_Materials provided_.
● ● ● ● ●

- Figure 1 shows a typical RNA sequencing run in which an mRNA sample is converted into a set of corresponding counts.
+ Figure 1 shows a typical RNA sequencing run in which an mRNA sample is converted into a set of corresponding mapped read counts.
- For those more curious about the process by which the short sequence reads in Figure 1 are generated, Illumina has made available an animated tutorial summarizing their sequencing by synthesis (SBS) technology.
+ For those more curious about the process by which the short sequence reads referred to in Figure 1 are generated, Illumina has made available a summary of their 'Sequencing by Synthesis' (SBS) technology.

● ● ● ● ●

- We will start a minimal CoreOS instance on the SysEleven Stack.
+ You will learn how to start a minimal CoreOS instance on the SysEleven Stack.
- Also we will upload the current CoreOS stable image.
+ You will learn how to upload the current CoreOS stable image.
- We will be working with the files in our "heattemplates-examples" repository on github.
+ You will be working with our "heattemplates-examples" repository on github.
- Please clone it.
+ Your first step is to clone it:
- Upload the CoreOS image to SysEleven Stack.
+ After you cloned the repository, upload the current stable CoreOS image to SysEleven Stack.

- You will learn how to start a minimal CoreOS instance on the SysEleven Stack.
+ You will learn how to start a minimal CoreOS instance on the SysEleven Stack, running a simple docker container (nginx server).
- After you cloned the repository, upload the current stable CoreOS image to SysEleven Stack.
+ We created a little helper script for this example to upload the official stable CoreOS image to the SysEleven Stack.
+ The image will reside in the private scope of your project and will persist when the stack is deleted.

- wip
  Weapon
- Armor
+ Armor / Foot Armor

● ● ● ● ●

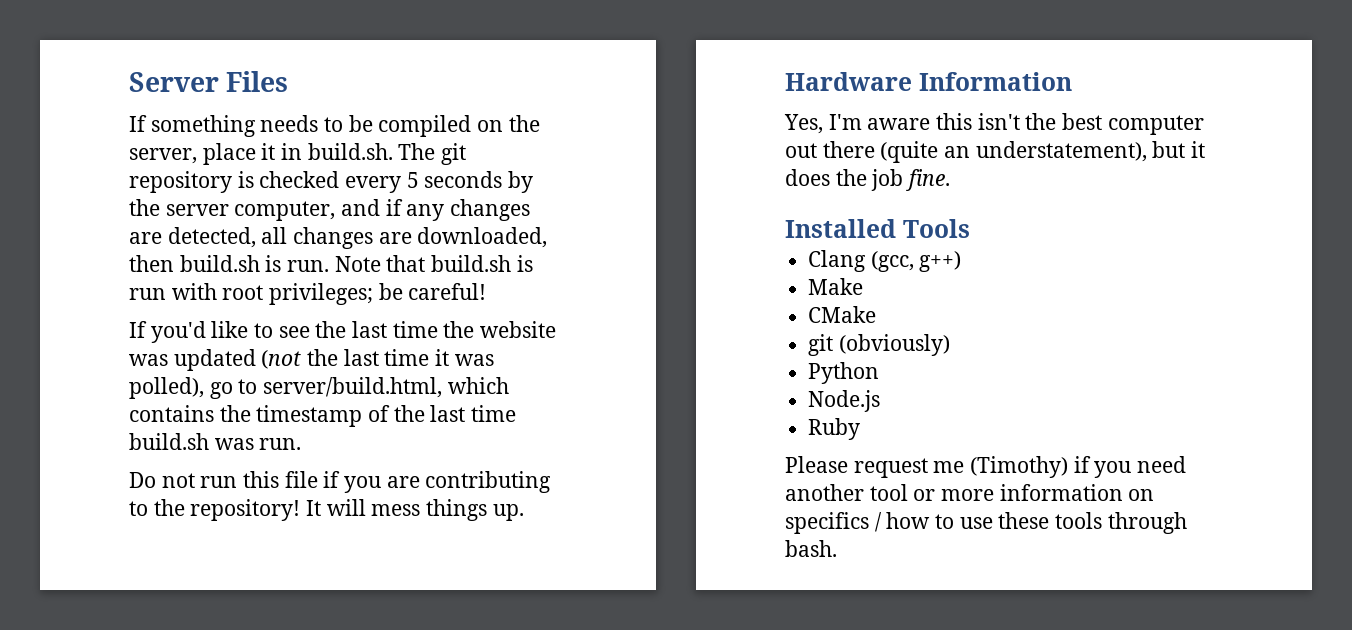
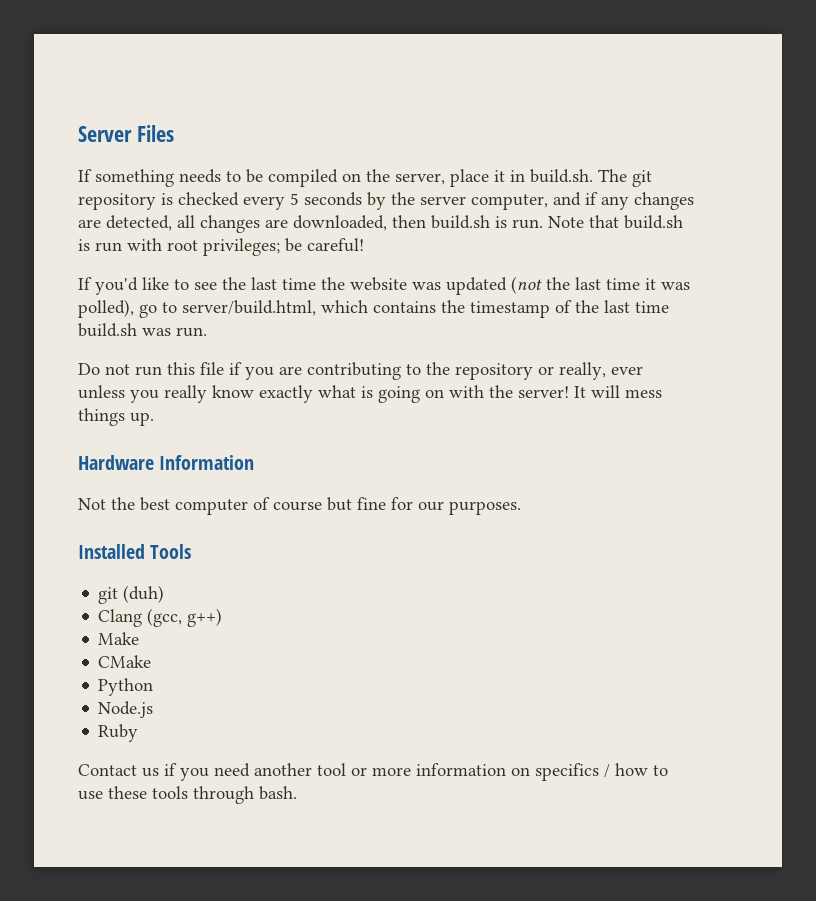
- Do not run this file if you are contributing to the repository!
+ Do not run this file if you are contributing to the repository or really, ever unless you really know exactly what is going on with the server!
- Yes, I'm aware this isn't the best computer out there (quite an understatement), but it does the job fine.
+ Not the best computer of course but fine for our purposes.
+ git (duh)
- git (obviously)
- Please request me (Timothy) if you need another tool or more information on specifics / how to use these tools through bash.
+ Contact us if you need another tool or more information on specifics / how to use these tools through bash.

● ● ● ● ●

_Aim of the task_. Which lines of the records above contain the word "converted"? Show each of them.

_Output for this task_.
- Figure 1 shows a typical RNA sequencing run in which an mRNA sample is converted into a set of corresponding counts.
+ Figure 1 shows a typical RNA sequencing run in which an mRNA sample is converted into a set of corresponding mapped read counts.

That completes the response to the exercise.